É nesses termos que devemos compreender a chegada e permanência dos mouros na Península Ibérica: como um conditio sine qua non do Renascimento. Os islâmicos – assim como os gregos antigos – preservaram, recombinaram e contribuíram para o arcabouço de conhecimento de todas as civilizações com que tiveram contato: notoriamente a grega, a indiana e a chinesa. Entre as milhares de novidades e redescobertas que adentram o continente europeu, estão os estudos anatômicos e os tratados de ótica. Muito antes do Renascimento italiano, médicos árabes já produziam mapas detalhados do corpo humano e dos seus subsistemas. Essa prática deve ter tido um efeito profundo e duradouro na cosmologia vigente do mundo medieval. Só isso pode explicar o trabalho posterior de sujeitos como Andreas Vesalius e Leonardo da Vinci.

O último, inclusive, com sua visão mecanicista do universo, produz imagens elaboradas de diversos orgãos sem corpo, algo impensável dentro dos cânones. Leonardo e todos os anatomistas depois dele foram movidos por um espírito verdadeiramente científico e tinham grande confiança no poder da observação direta. Essa combinação deu origem a representações cada vez mais realistas do mundo interior. Paradoxalmente, essas representações, se mostraram, ao longo dos séculos 18 e 19, cada vez mais ambíguas e misteriosas. A metáfora do mapa territorial (utilizada para os atlas corporais) se tornou cada vez mais opaca, e as imagens científicas do corpo e da terra passaram a coincidir. Mesmo aos nossos olhos hoje, um crânio da Anatomia de Gray nada mais é, ao final, do que um continente estrangeiro.

Essa transformação no progresso dos mapas se manifesta, a partir de meados do século 19, mesmo nas formas mais convencionais de representação do território. O trabalho de Charles Joseph Minard é o melhor exemplo de uma complexificação das camadas e narrativas veiculadas pelos mapas. Essa nova geração de formas de representação é concomitante a um crescente entendimento estatístico do mundo, perfeitamente compreensível numa era industrial. O que vemos no fim é uma desterritorialização do mundo conhecido, ou, dito de outra maneira, a redução do território a um dado possível em um sistema de representação.
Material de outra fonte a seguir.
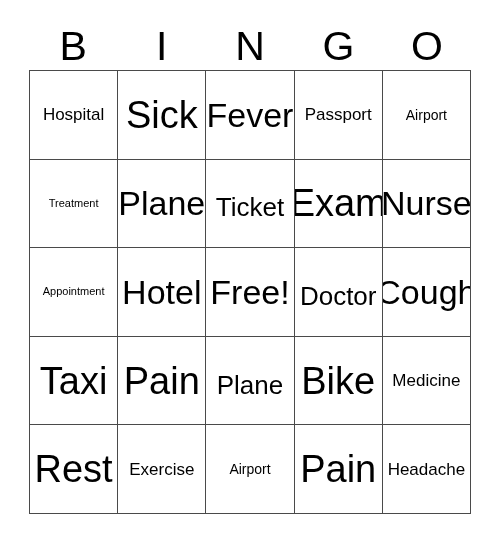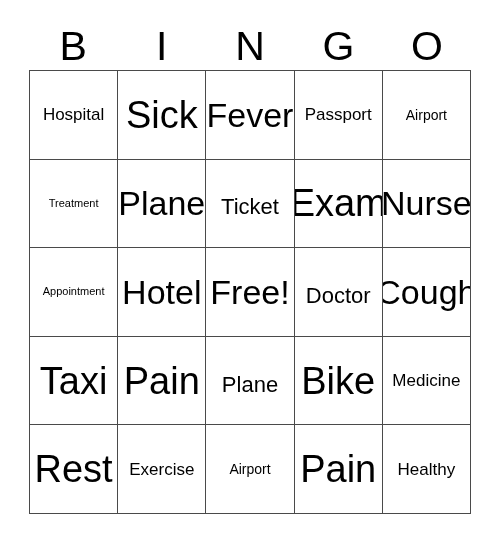"Ticket" .len-l .cell-text { font-size: 22px -> 26px }
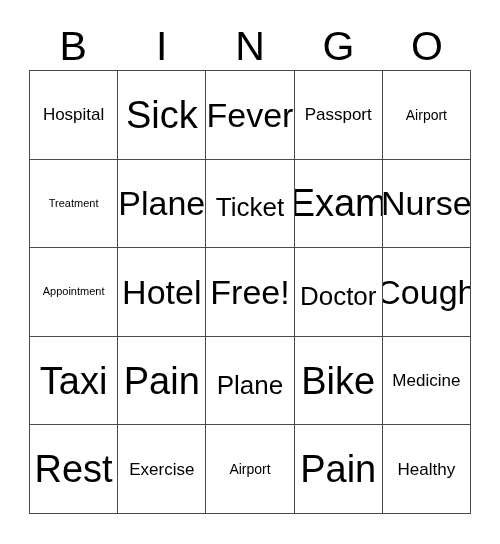"Healthy" span.cell-text { text: Healthy -> Headache }
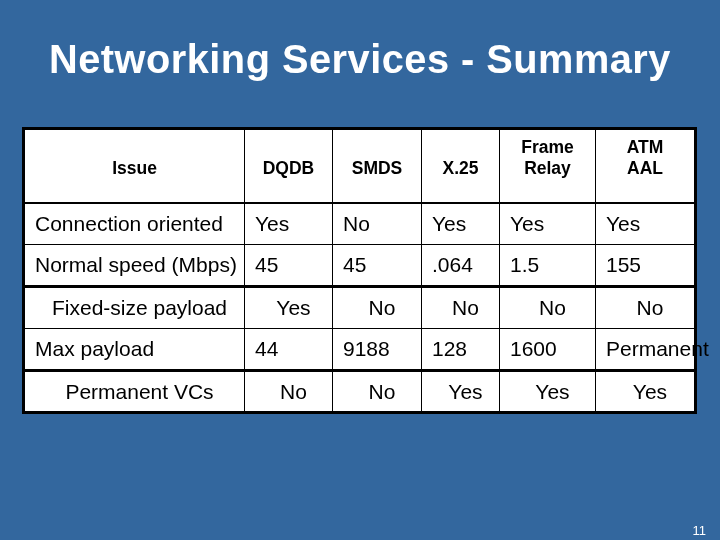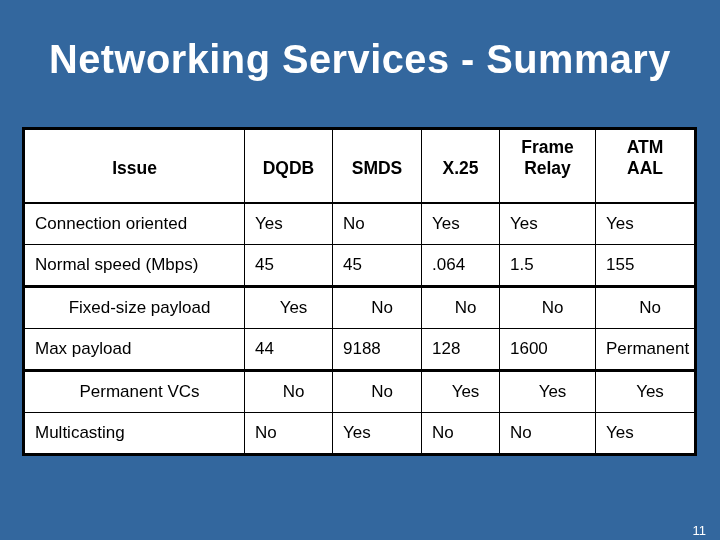"Connection oriented" table.summary th, table.summary td { font-size: 17px -> 21px }
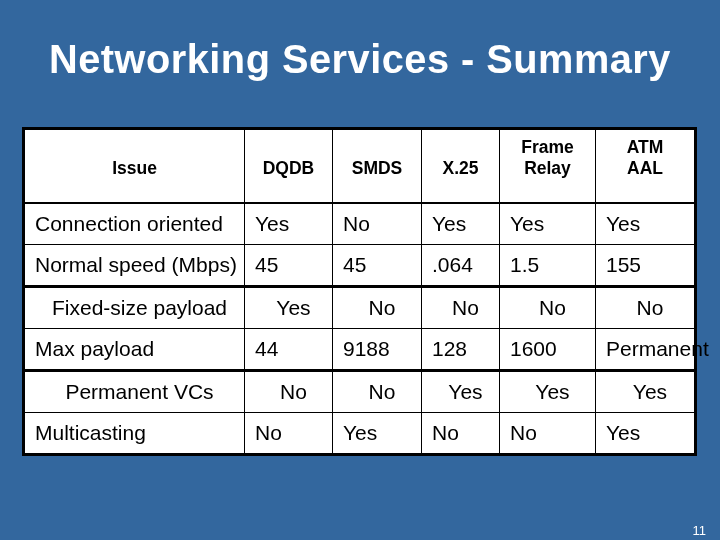"Multicasting" tr { html: <tr> <td>Multicasting</td> <td>No</td> <td>Yes</td> <td>No</td> <td>No</td> <td>Yes</td> </tr> -> none }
O exemplo marcante dessa nova fase dos mapas é a imagem criada pelo sanitarista John Snow em Londres. No combate ao surto de cólera de 1854, Snow traça a frequência e a localização de todas as mortes recentes, assim como todas as saídas de água em uma região da cidade. Com isso ele é capaz de reconhecer a saída de água contaminante estatisticamente mais provável. Nesse ponto, vemos uma virada no significado dos mapas de acordo com uma mudança do uso desse sistema de representação: a partir desse ponto os mapas servem não apenas ao nosso deslocamento mas à nossa busca pelo reconhecimento de padrões.

Exemplos contemporâneos dessa nova prática abundam. A crescente busca por padrões explica porque as referências visuais dos espaços tendem a desaparecer, deixando no papel apenas um senso mínimo de distância. Naturalmente, mapas da terra, do céu e do corpo começam a se assemelhar. Ângulos e proporções, agora livres dos limites naturais, deformam-se para destacar os aspectos mais relevantes de um conteúdo ou tema. O mapa do metrô de Londres é apenas um caso de reinterpretação do território que se estende a um passado mais remoto. Subitamente retomamos hoje como modelo aquilo que um dia foi excepcional e de certa forma mostruoso: estradas longitudinais romanas, esquemas abstratos de cidades, disposição geometrizada de elementos, etc.

Hoje os mapas não são mais do que casos especiais dos gráficos, e os gráficos não são mais do que a comparação visual de dados. O mapa como forma de representação encontrou o seu limite interno. Daqui para frente é preciso se questionar se um mapa faz jus a um território ou situação que se quer comunicar. Não há mais naturalidade alguma na escolha dos modelos cartográficos. O desafio é portanto encontrar coisas ou lugares que podem ser motivos de um bom mapa.